TASK DETAILS:
Would you filter the listing below so that only lines with the word "html" remain?

----- DATA TO PROCESS -----

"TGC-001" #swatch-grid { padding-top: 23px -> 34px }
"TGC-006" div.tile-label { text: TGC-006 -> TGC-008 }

-----
----- DATA TO PROCESS -----

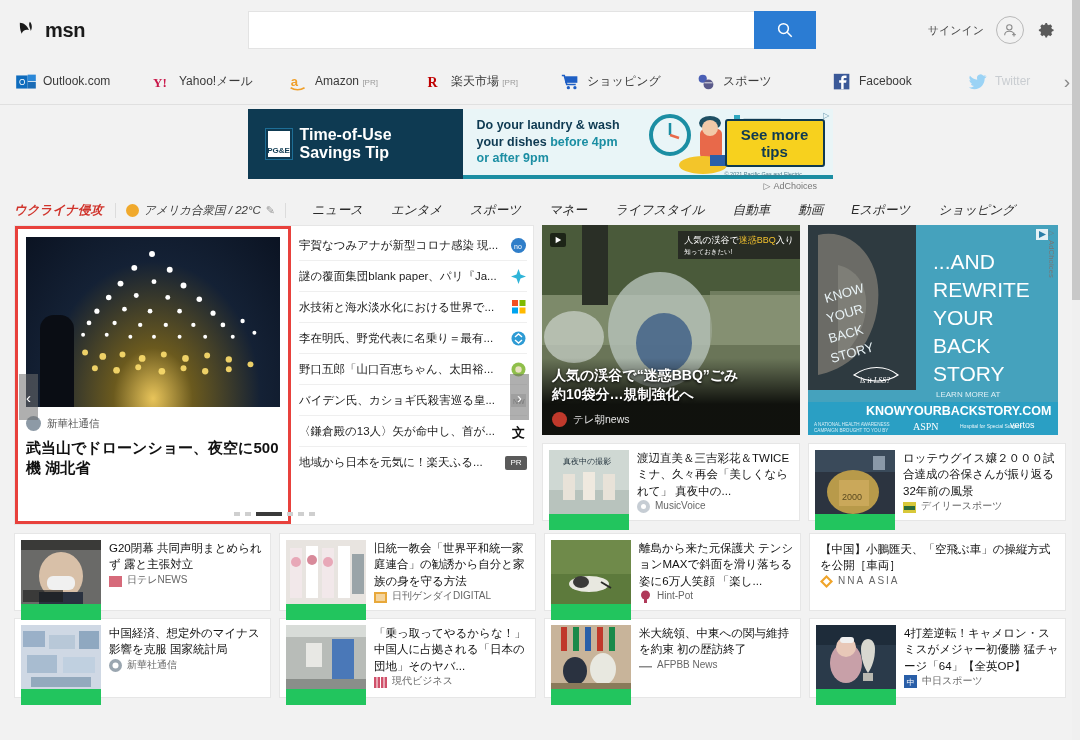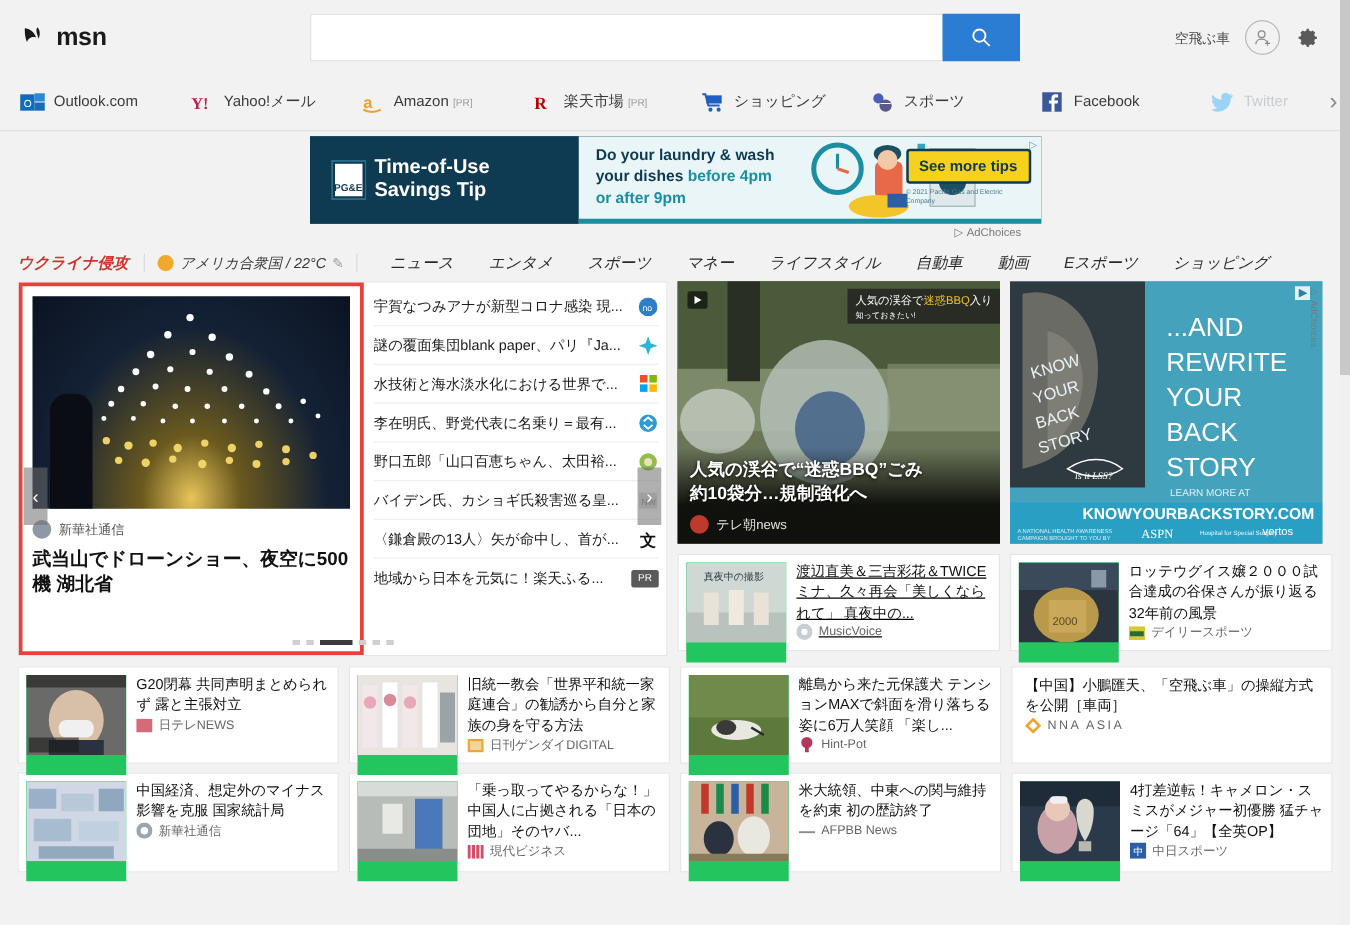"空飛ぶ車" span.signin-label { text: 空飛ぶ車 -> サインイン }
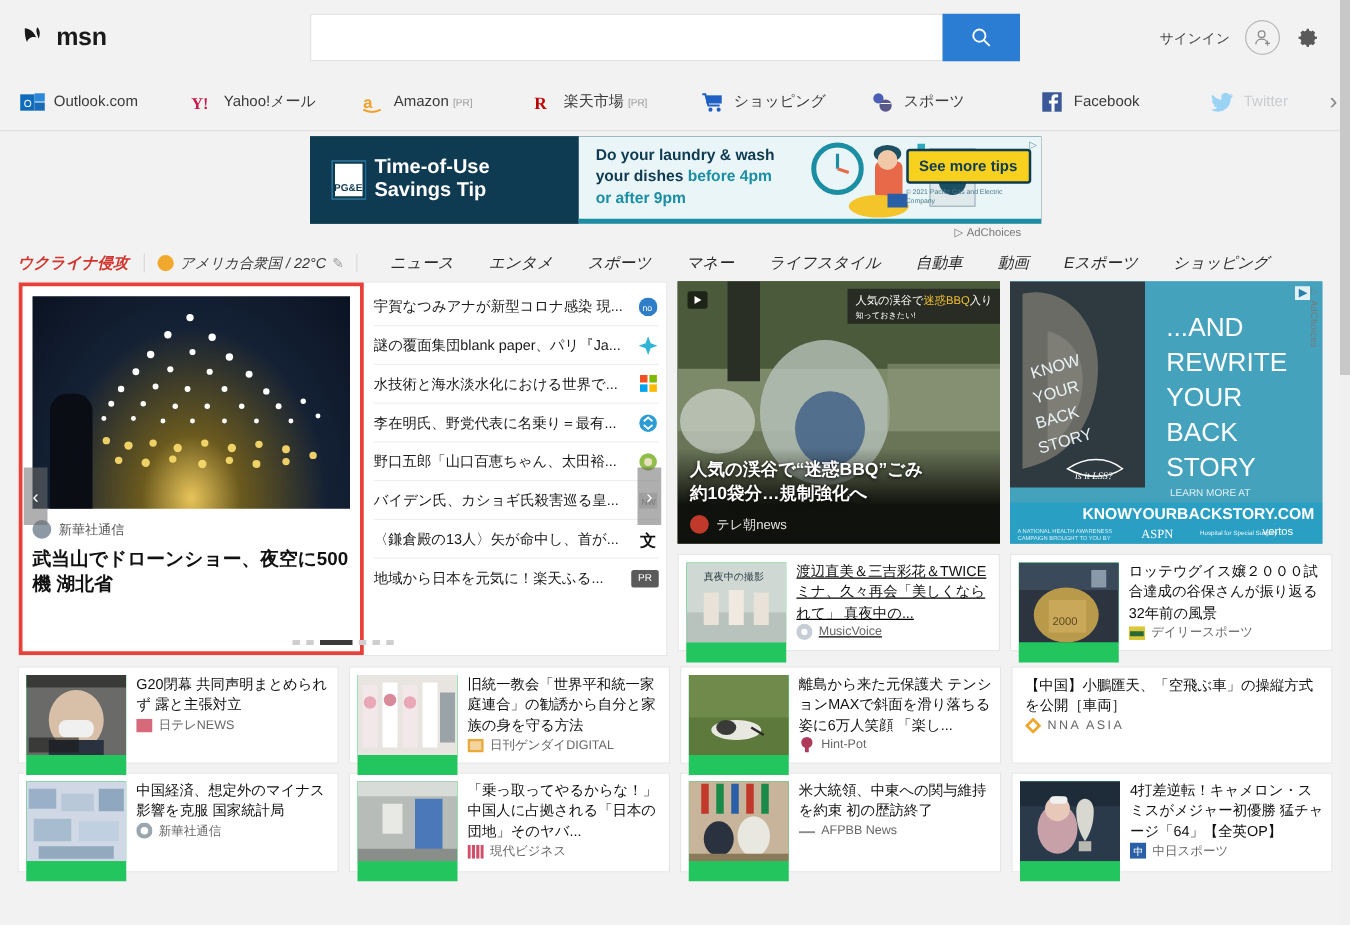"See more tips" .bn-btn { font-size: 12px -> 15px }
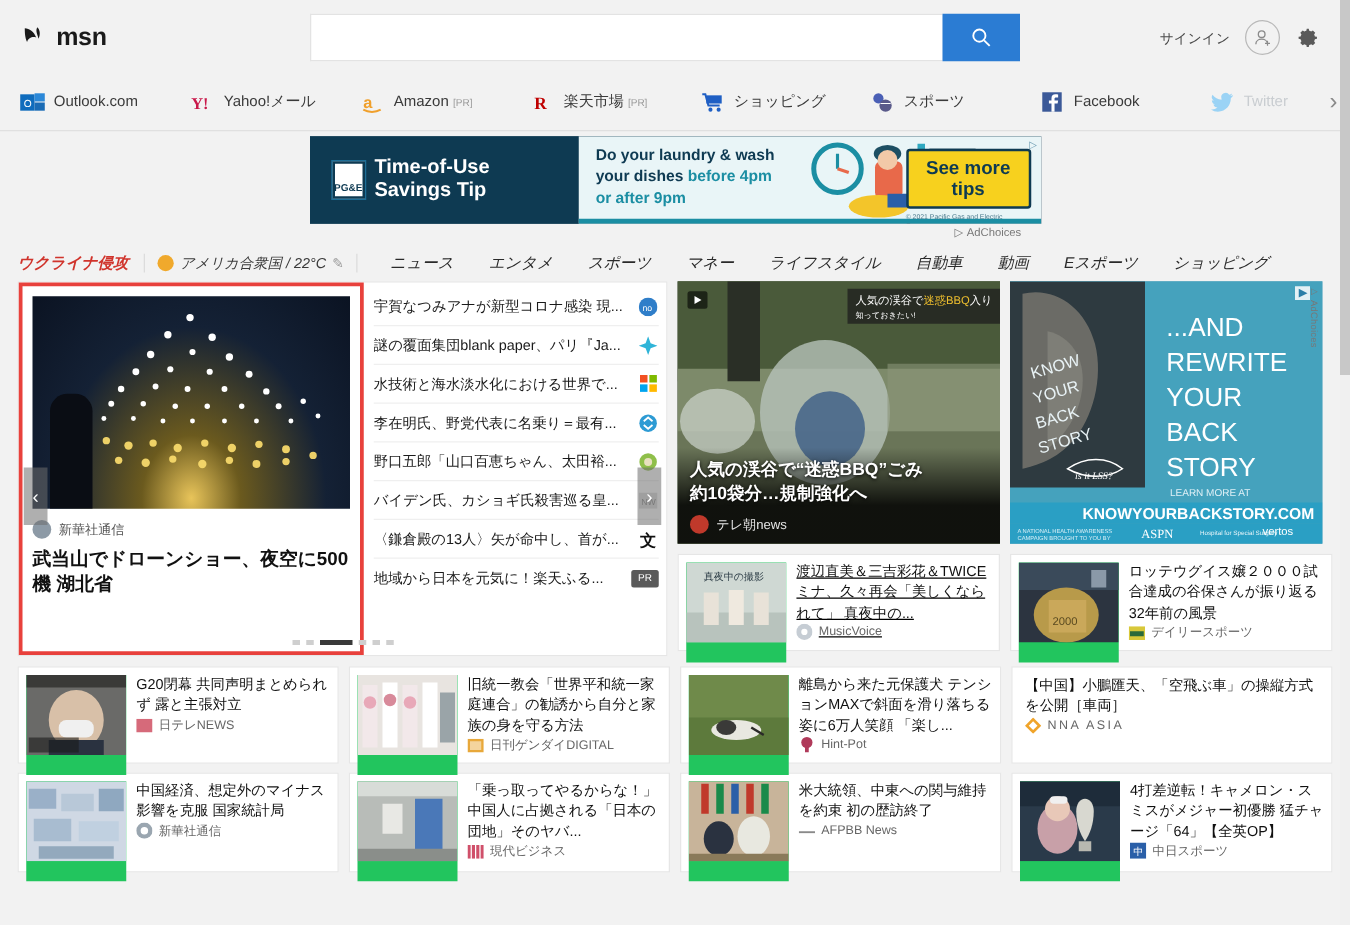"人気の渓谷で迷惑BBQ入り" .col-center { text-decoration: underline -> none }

-----
----- DATA TO PROCESS -----

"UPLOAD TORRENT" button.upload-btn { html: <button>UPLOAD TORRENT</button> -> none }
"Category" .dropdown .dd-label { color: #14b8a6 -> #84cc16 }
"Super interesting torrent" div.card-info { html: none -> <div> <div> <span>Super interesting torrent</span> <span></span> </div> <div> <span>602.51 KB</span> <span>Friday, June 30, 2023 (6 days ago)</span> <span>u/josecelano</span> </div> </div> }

-----

SOLUTION TO THE PROBLEM:
"UPLOAD TORRENT" button.upload-btn { html: <button>UPLOAD TORRENT</button> -> none }
"Super interesting torrent" div.card-info { html: none -> <div> <div> <span>Super interesting torrent</span> <span></span> </div> <div> <span>602.51 KB</span> <span>Friday, June 30, 2023 (6 days ago)</span> <span>u/josecelano</span> </div> </div> }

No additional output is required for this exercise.